Try it:
Could you copy the records below exactly, leaving out any pictures they include?

Recorded data:
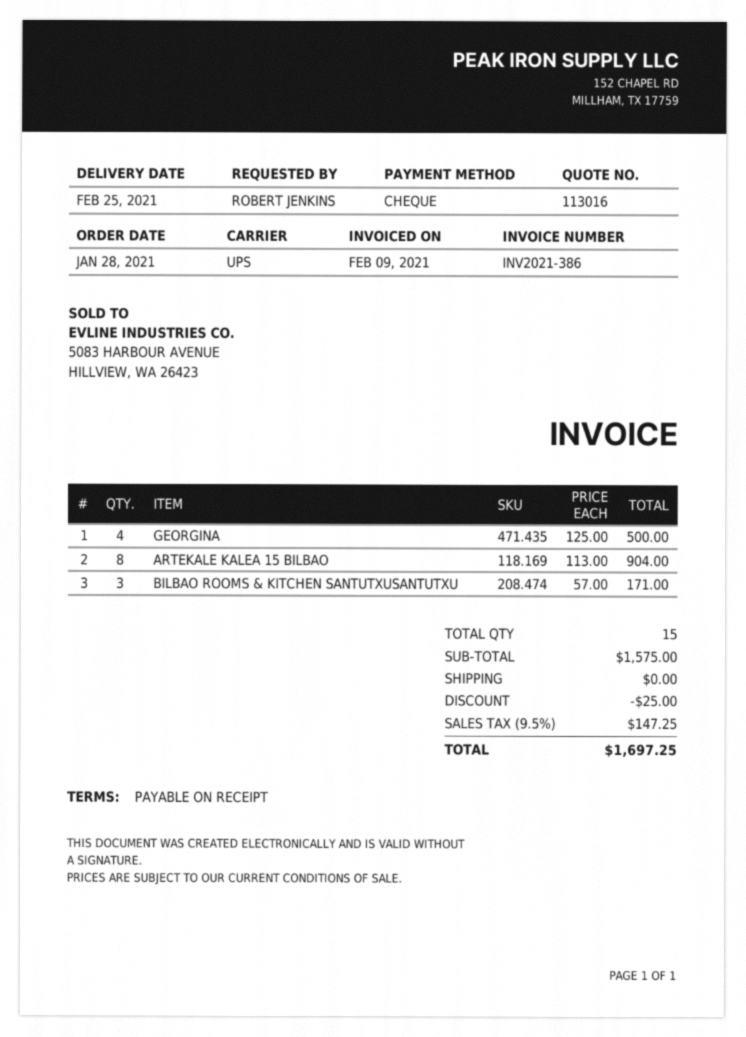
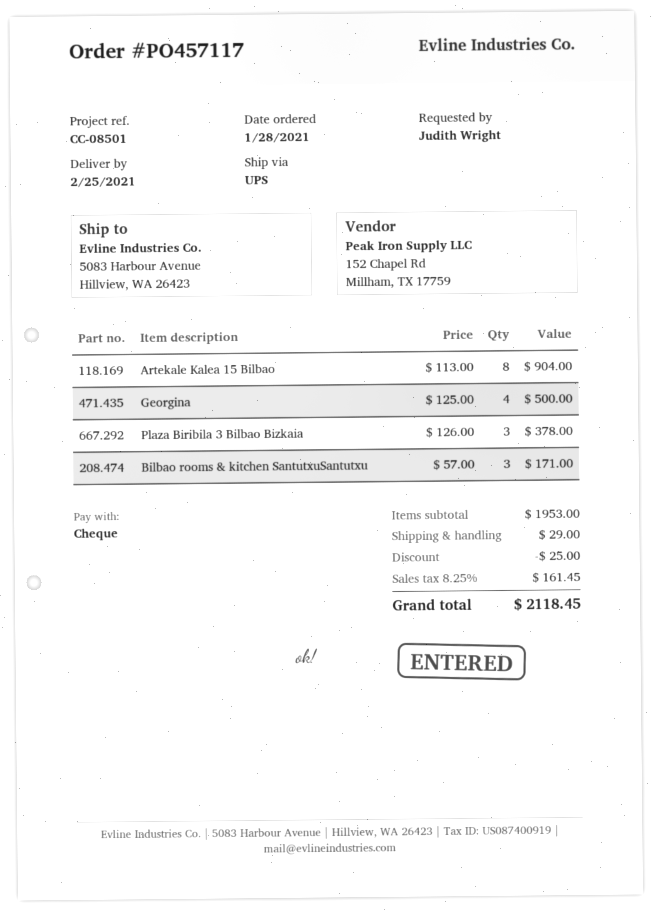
ordered by: ROBERT JENKINS -> Judith Wright
Plaza Biribila 3 Bilbao Bizkaia: none -> 3 x 126.00 = 378.00
subtotal: 1575.00 -> 1953.00
shipping: 0.00 -> 29.00
tax: 9.5% = 147.25 -> 8.25% = 161.45
total: 1697.25 -> 2118.45

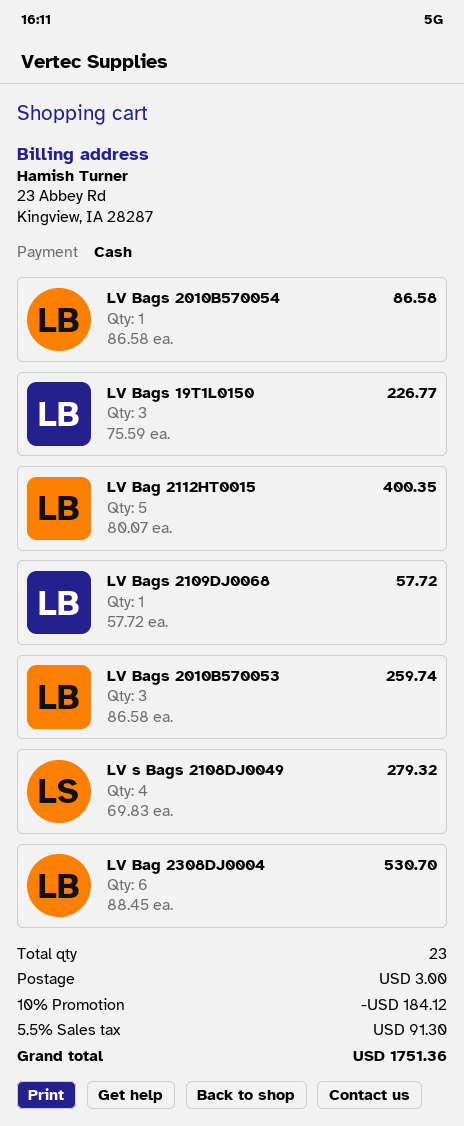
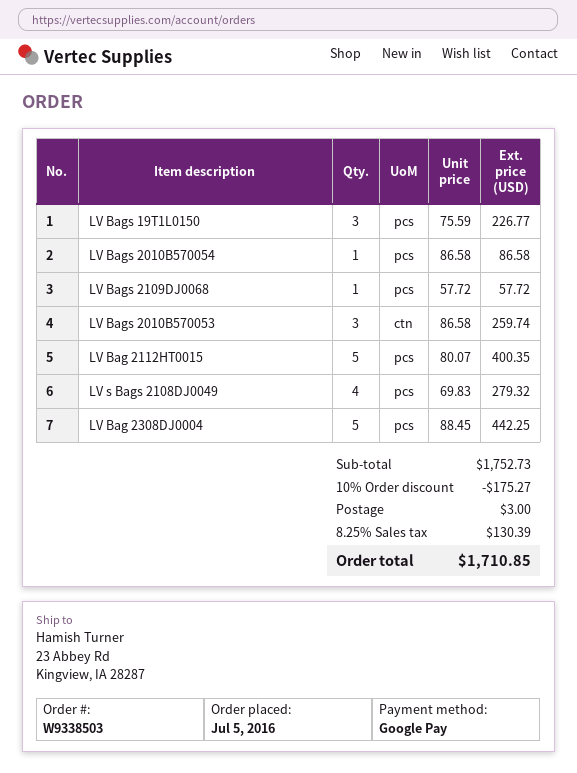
payment method: cash -> Google Pay
LV Bag 2308DJ0004: 6 x 88.45 = 530.70 -> 5 x 88.45 = 442.25
discount: 10% = 184.12 -> 10% = 175.27
tax: 5.5% = 91.30 -> 8.25% = 130.39
total: 1751.36 -> 1710.85

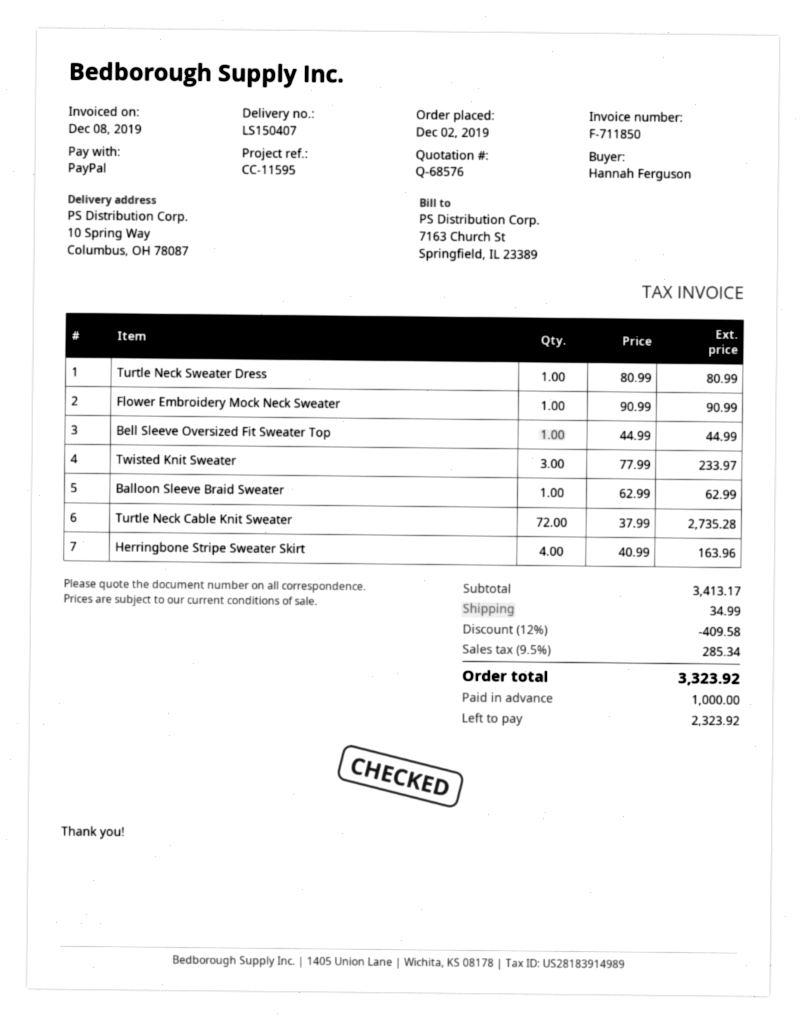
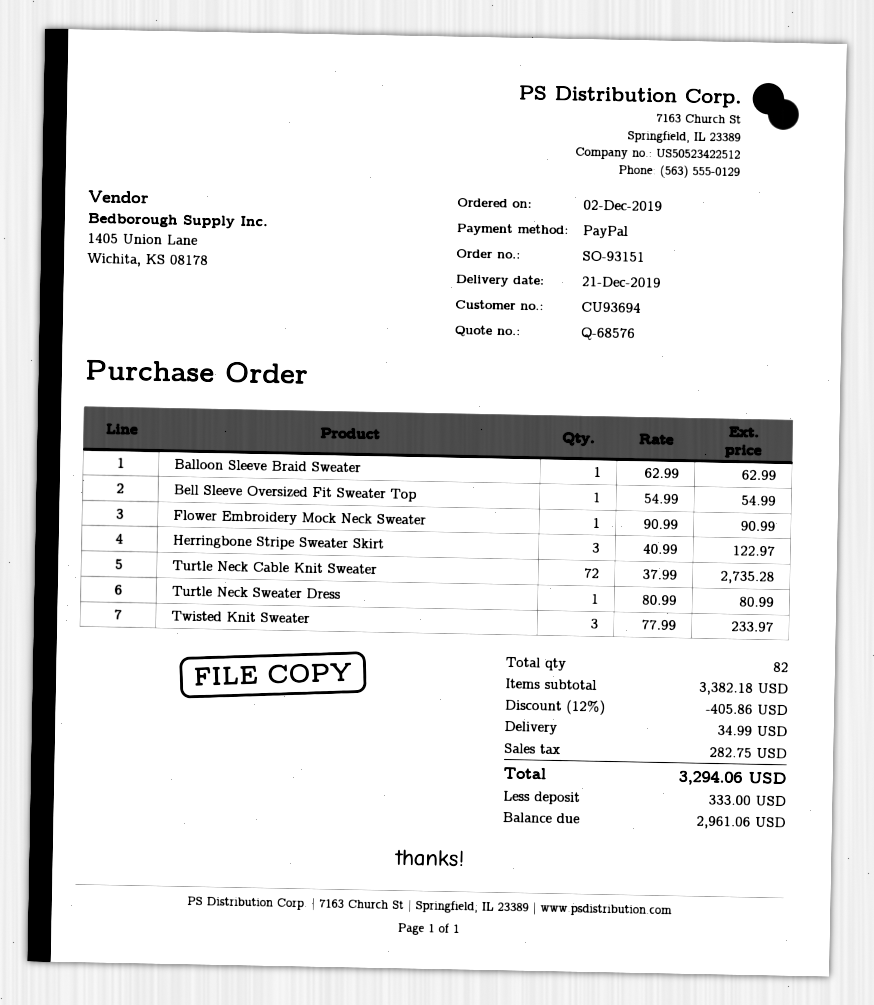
Bell Sleeve Oversized Fit Sweater Top: 1 x 44.99 = 44.99 -> 1 x 54.99 = 54.99
Herringbone Stripe Sweater Skirt: 4 x 40.99 = 163.96 -> 3 x 40.99 = 122.97
subtotal: 3413.17 -> 3382.18
discount: 12% = 409.58 -> 12% = 405.86
tax: 285.34 -> 282.75
total: 3323.92 -> 3294.06
deposit: 1000.00 -> 333.00
balance: 2323.92 -> 2961.06

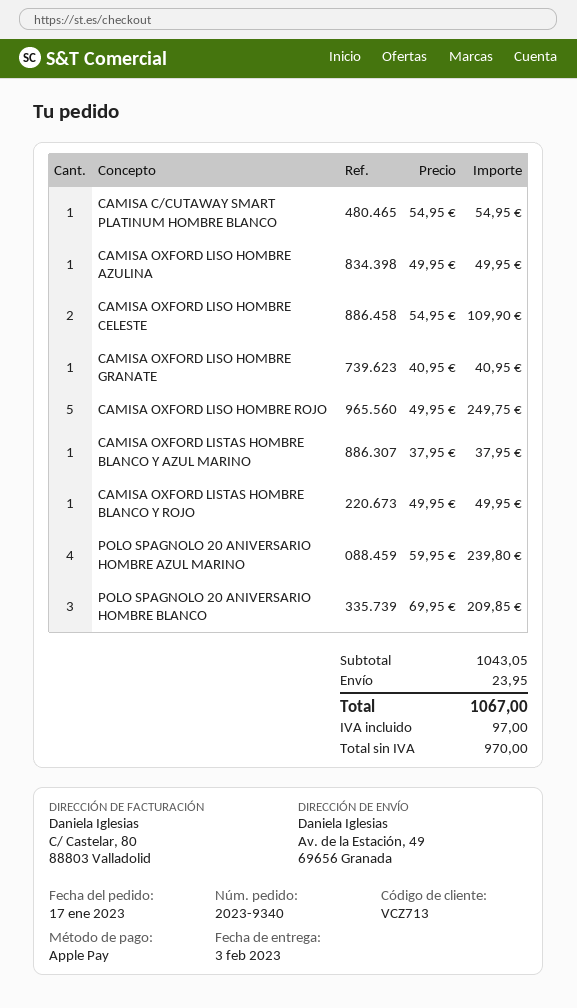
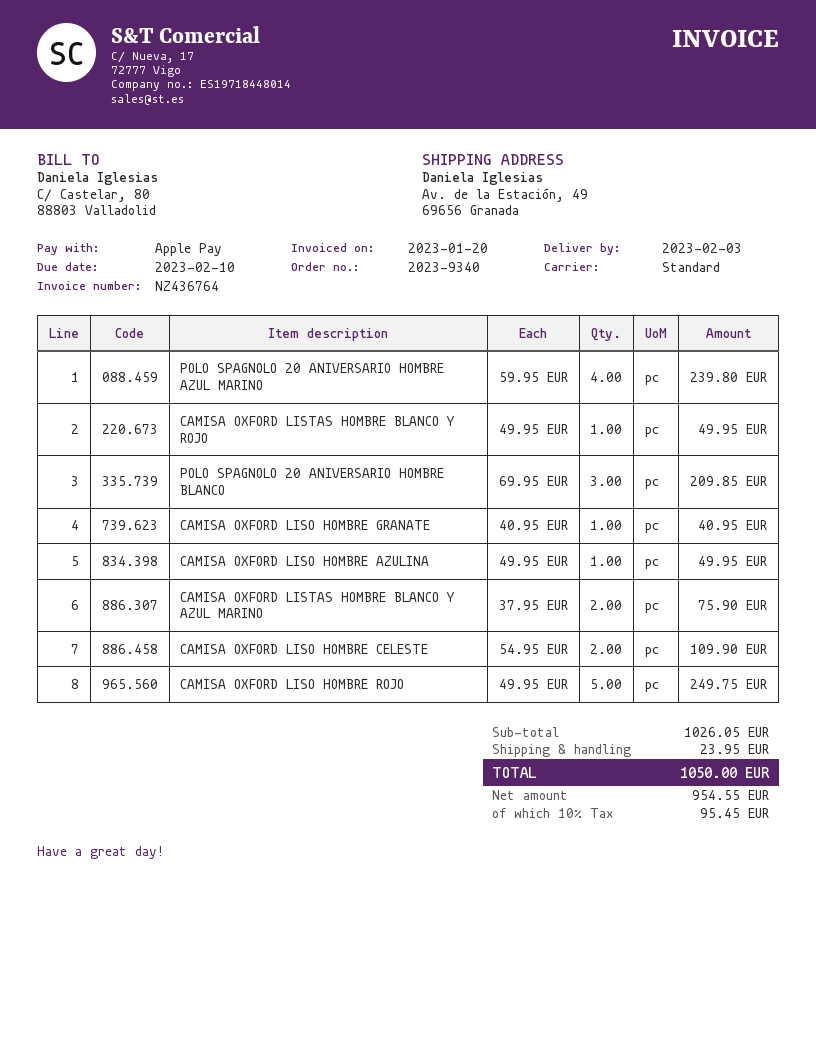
CAMISA C/CUTAWAY SMART PLATINUM HOMBRE BLANCO: 1 x 54.95 = 54.95 -> none
CAMISA OXFORD LISTAS HOMBRE BLANCO Y AZUL MARINO: 1 x 37.95 = 37.95 -> 2 x 37.95 = 75.90
subtotal: 1043.05 -> 1026.05
net: 970.00 -> 954.55
tax: 97.00 -> 95.45
total: 1067.00 -> 1050.00

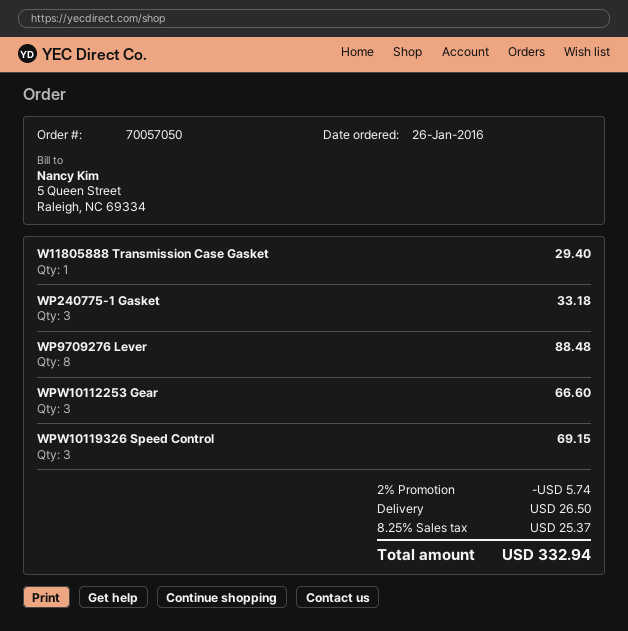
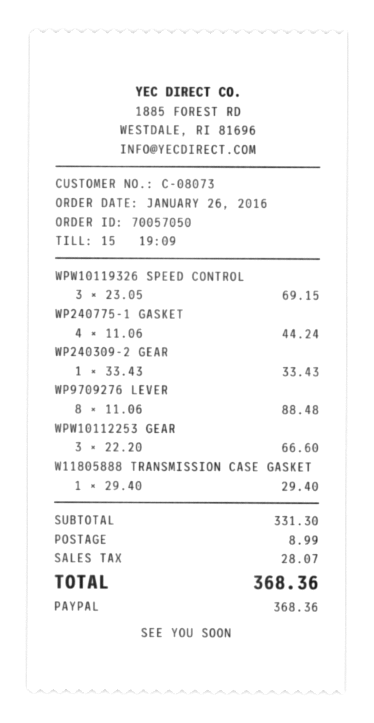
WP240775-1 Gasket: 3 for 33.18 -> 4 for 44.24
WP240309-2 GEAR: none -> 1 for 33.43
discount: 2% = 5.74 -> none
shipping: 26.50 -> 8.99
tax: 25.37 -> 28.07
total: 332.94 -> 368.36

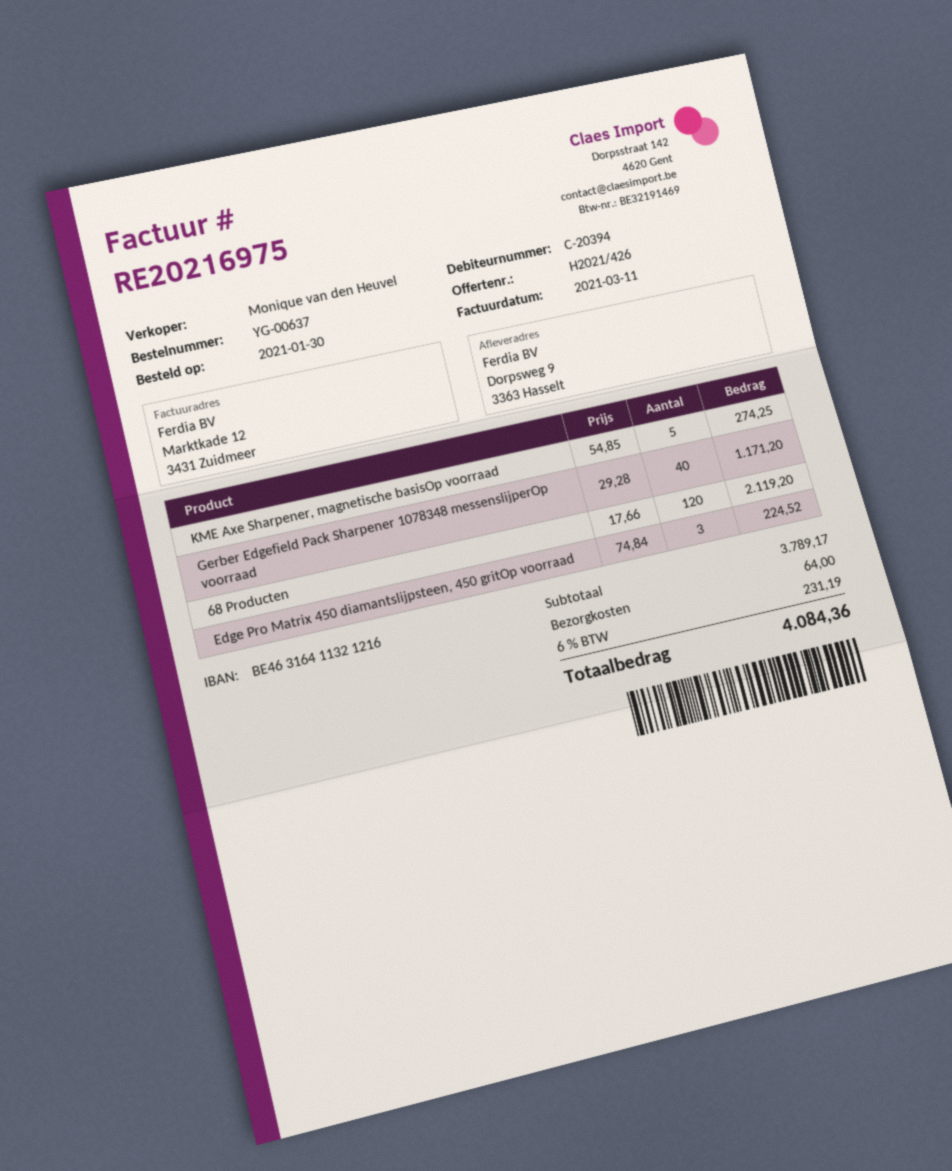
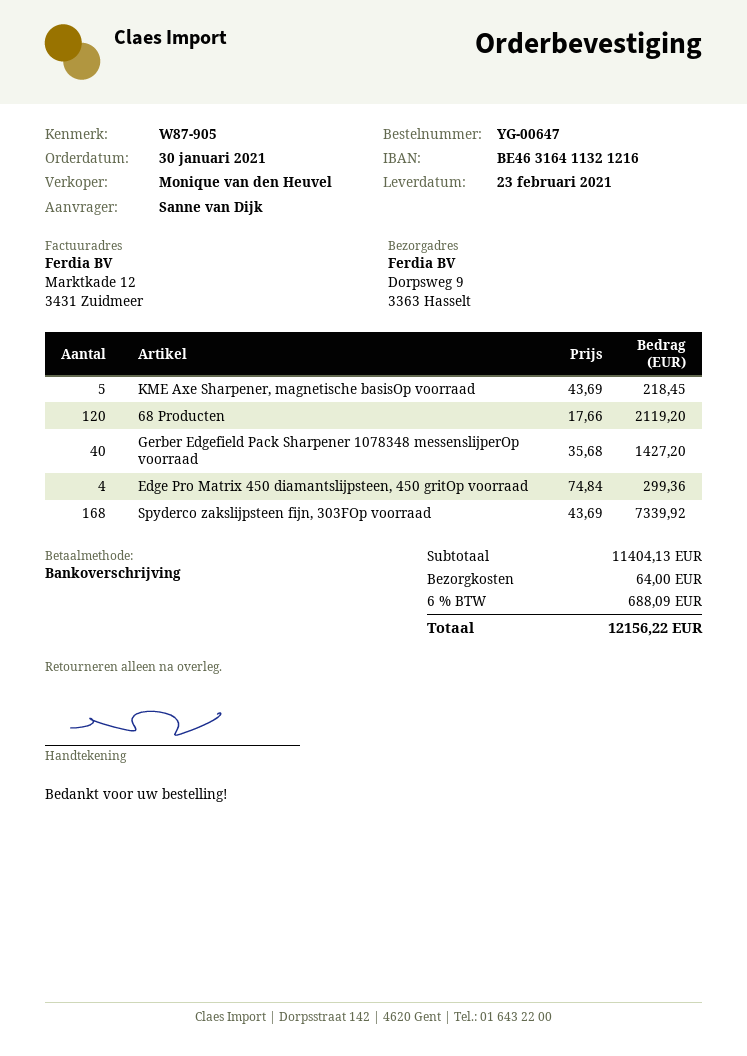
order number: YG-00637 -> YG-00647
KME Axe Sharpener, magnetische basisOp voorraad: 5 x 54.85 = 274.25 -> 5 x 43.69 = 218.45
Gerber Edgefield Pack Sharpener 1078348 messenslijperOp voorraad: 40 x 29.28 = 1171.20 -> 40 x 35.68 = 1427.20
Edge Pro Matrix 450 diamantslijpsteen, 450 gritOp voorraad: 3 x 74.84 = 224.52 -> 4 x 74.84 = 299.36
Spyderco zakslijpsteen fijn, 303FOp voorraad: none -> 168 x 43.69 = 7339.92
subtotal: 3789.17 -> 11404.13
tax: 6% = 231.19 -> 6% = 688.09
total: 4084.36 -> 12156.22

Expected answer:
ordered by: ROBERT JENKINS -> Judith Wright
Plaza Biribila 3 Bilbao Bizkaia: none -> 3 x 126.00 = 378.00
subtotal: 1575.00 -> 1953.00
shipping: 0.00 -> 29.00
tax: 9.5% = 147.25 -> 8.25% = 161.45
total: 1697.25 -> 2118.45

payment method: cash -> Google Pay
LV Bag 2308DJ0004: 6 x 88.45 = 530.70 -> 5 x 88.45 = 442.25
discount: 10% = 184.12 -> 10% = 175.27
tax: 5.5% = 91.30 -> 8.25% = 130.39
total: 1751.36 -> 1710.85

Bell Sleeve Oversized Fit Sweater Top: 1 x 44.99 = 44.99 -> 1 x 54.99 = 54.99
Herringbone Stripe Sweater Skirt: 4 x 40.99 = 163.96 -> 3 x 40.99 = 122.97
subtotal: 3413.17 -> 3382.18
discount: 12% = 409.58 -> 12% = 405.86
tax: 285.34 -> 282.75
total: 3323.92 -> 3294.06
deposit: 1000.00 -> 333.00
balance: 2323.92 -> 2961.06

CAMISA C/CUTAWAY SMART PLATINUM HOMBRE BLANCO: 1 x 54.95 = 54.95 -> none
CAMISA OXFORD LISTAS HOMBRE BLANCO Y AZUL MARINO: 1 x 37.95 = 37.95 -> 2 x 37.95 = 75.90
subtotal: 1043.05 -> 1026.05
net: 970.00 -> 954.55
tax: 97.00 -> 95.45
total: 1067.00 -> 1050.00

WP240775-1 Gasket: 3 for 33.18 -> 4 for 44.24
WP240309-2 GEAR: none -> 1 for 33.43
discount: 2% = 5.74 -> none
shipping: 26.50 -> 8.99
tax: 25.37 -> 28.07
total: 332.94 -> 368.36

order number: YG-00637 -> YG-00647
KME Axe Sharpener, magnetische basisOp voorraad: 5 x 54.85 = 274.25 -> 5 x 43.69 = 218.45
Gerber Edgefield Pack Sharpener 1078348 messenslijperOp voorraad: 40 x 29.28 = 1171.20 -> 40 x 35.68 = 1427.20
Edge Pro Matrix 450 diamantslijpsteen, 450 gritOp voorraad: 3 x 74.84 = 224.52 -> 4 x 74.84 = 299.36
Spyderco zakslijpsteen fijn, 303FOp voorraad: none -> 168 x 43.69 = 7339.92
subtotal: 3789.17 -> 11404.13
tax: 6% = 231.19 -> 6% = 688.09
total: 4084.36 -> 12156.22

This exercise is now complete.